(Source data)
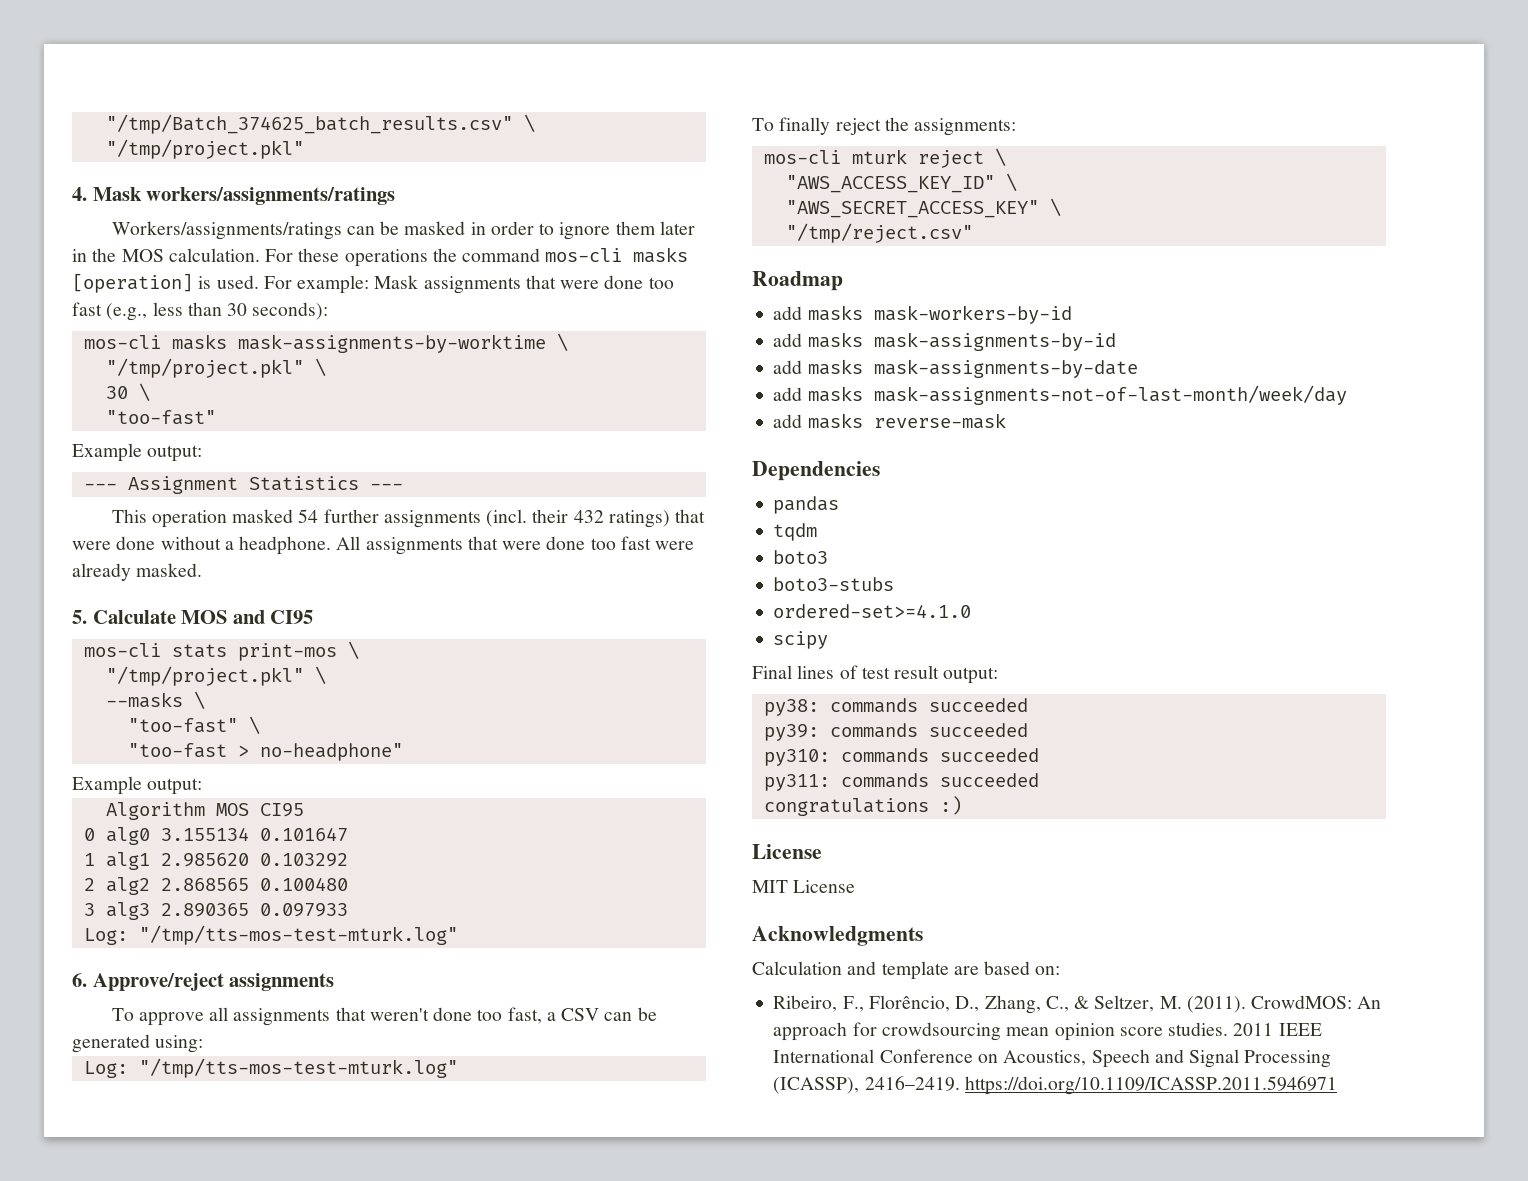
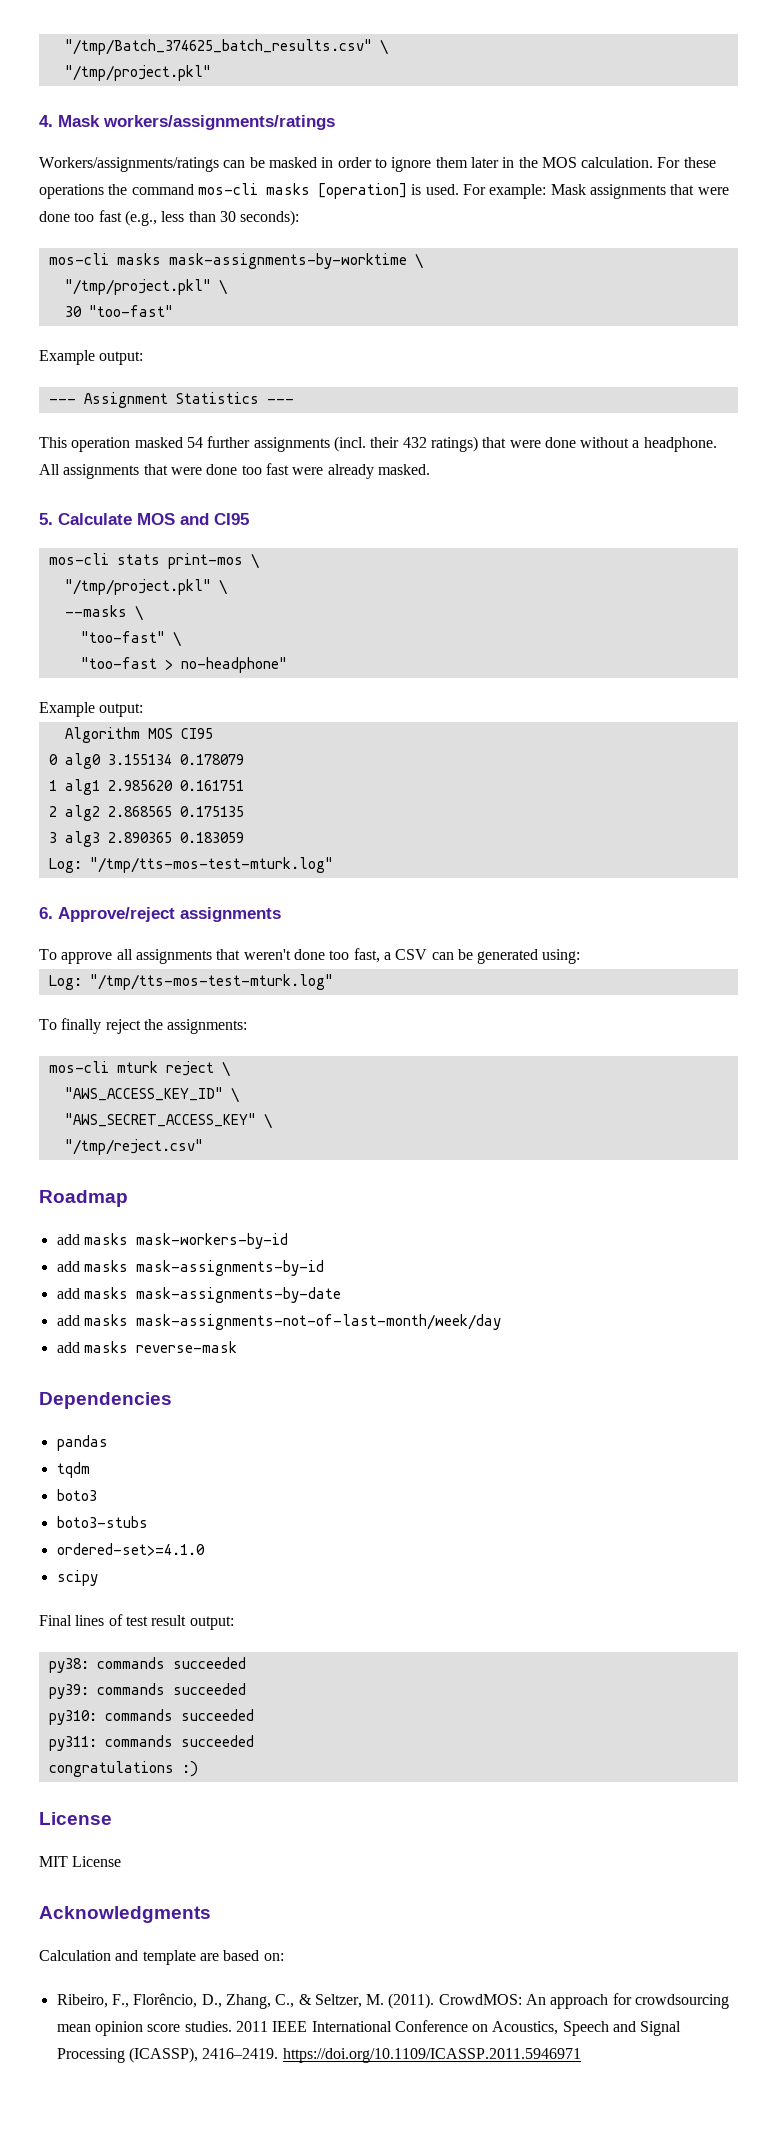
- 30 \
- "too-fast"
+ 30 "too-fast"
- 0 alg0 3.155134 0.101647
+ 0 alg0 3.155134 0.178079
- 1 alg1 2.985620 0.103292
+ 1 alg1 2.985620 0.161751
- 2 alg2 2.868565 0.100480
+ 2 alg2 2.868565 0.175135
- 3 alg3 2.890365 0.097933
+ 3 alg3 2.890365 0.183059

(PROBLEM REQUIREMENTS): Please copy out each line above exactly as written, but not the pictures.

(RESPONSE TO THE TASK):
- 30 \
- "too-fast"
+ 30 "too-fast"
- 0 alg0 3.155134 0.101647
+ 0 alg0 3.155134 0.178079
- 1 alg1 2.985620 0.103292
+ 1 alg1 2.985620 0.161751
- 2 alg2 2.868565 0.100480
+ 2 alg2 2.868565 0.175135
- 3 alg3 2.890365 0.097933
+ 3 alg3 2.890365 0.183059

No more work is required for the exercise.